(Podrobnosti/Wojciech Jakóbik)
Jak donosi portal rządowy Turkmenistanu Oilgas.gov.tm, rosyjski gigant gazowy Gazprom stał się niewypłacalny w kontrakcie na dostawy surowca z Turkmenistanu.
Ze względu na kryzys ekonomiczny i sankcje nałożone m.in. na rosyjski sektor bankowy, z początkiem tego roku Rosja przestała płacić za dostawy błękitnego paliwa. Długi Gazpromu wobec Turkmengazu rosną.

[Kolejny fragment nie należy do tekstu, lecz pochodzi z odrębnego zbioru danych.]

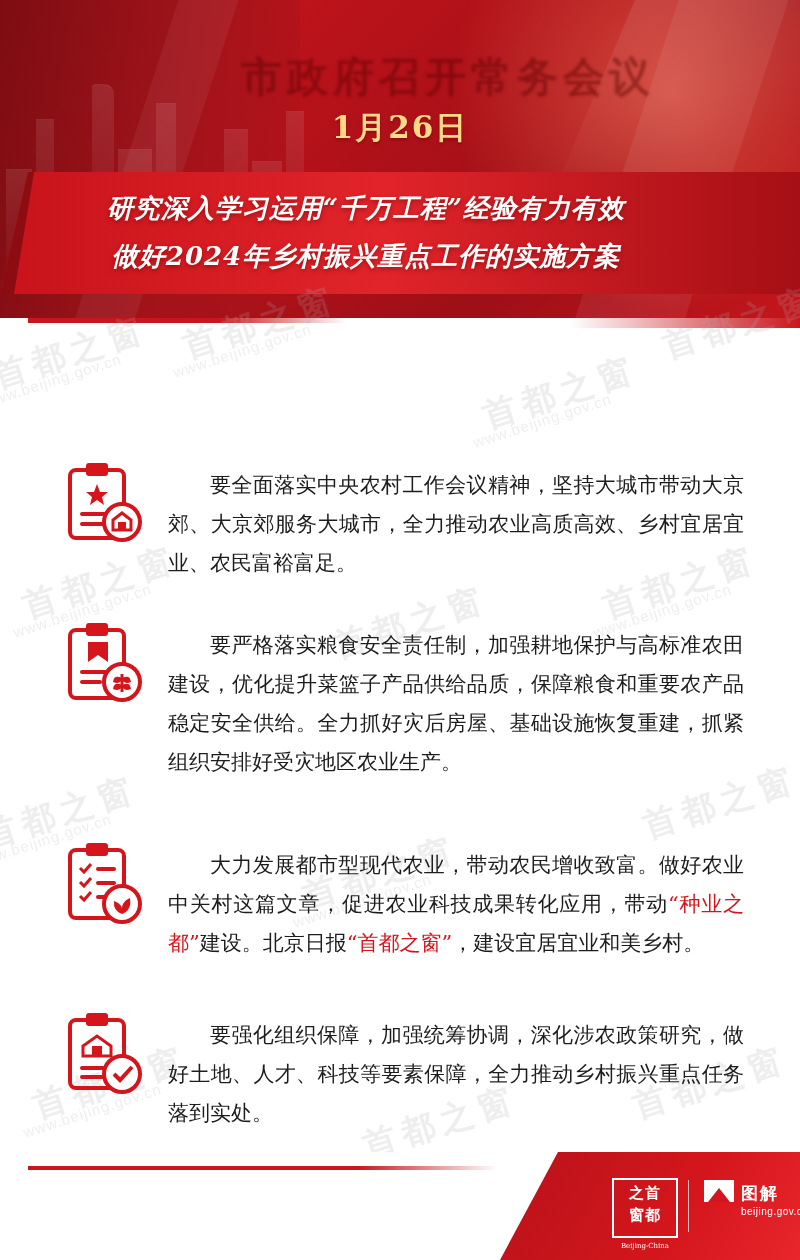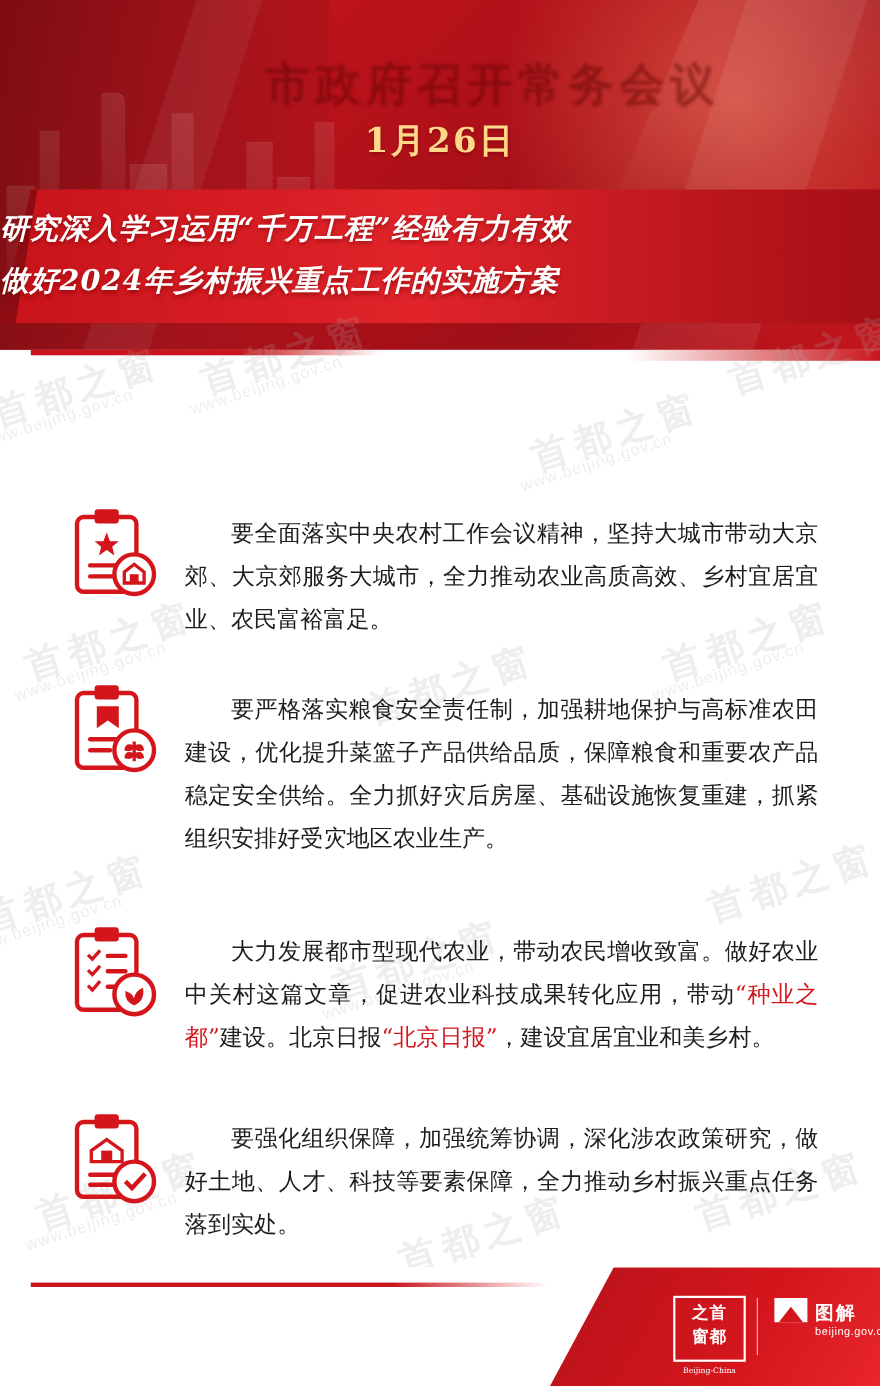"研究深入学习运用“千万工程”经验有力有效" .subtitle-text { text-align: left -> center }
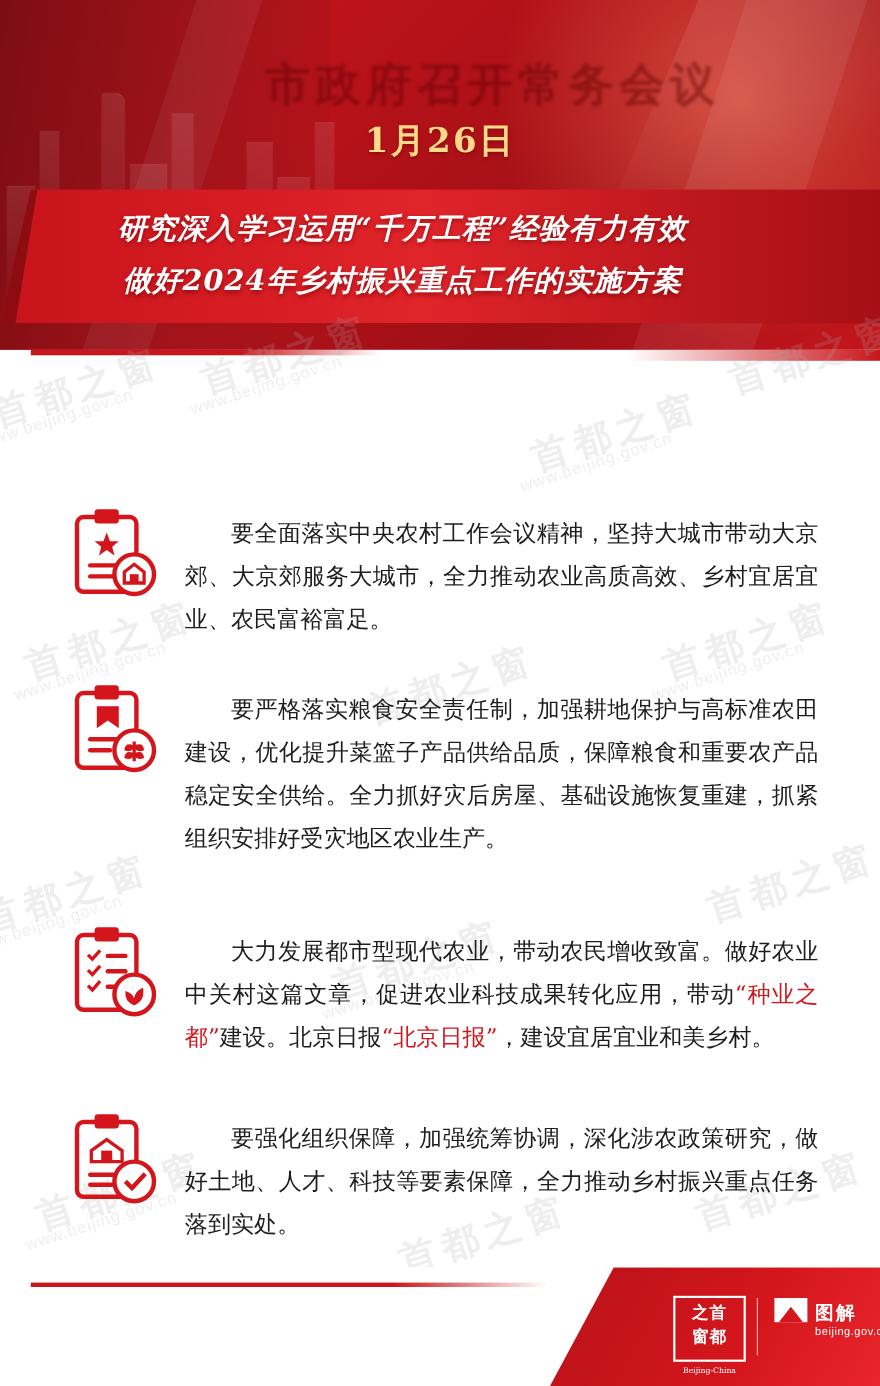"“北京日报”" span.hl { text: 北京日报 -> 首都之窗 }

To nie pierwszy atak Turkmenistanu na rosyjską firmę. W lutym na stronie ministerstwa węglowodorów Turkmenistanu pojawił się artykuł, w którym Gazprom z Rosji został uznany za „niegodnego zaufania partnera”. Można w nim przeczytać, że rosyjska spółka wielokrotnie naruszała porozumienia międzyrządowe i między firmami i dlatego jest „niestabilnym partnerem”.
Wicedyrektor Gazpromu Aleksander Miedwiediew poinformował w lutym, że firma zmniejszy zakupy gazu w Turkmenistanie. Mają zmaleć z 10 do 4 mld m3 rocznie. W opowiedzi Turkmeni chcą słać więcej surowca do Azji i Europy, na co liczy szczególnie Unia Europejska.
Turkmenistan sprzedaje gaz także do Chin. Jest największym dostawcą surowca do tego kraju. Planuje także uruchomienie eksportu do krajów europejskich, o czym więcej w analizie Ośrodka Studiów Wschodnich.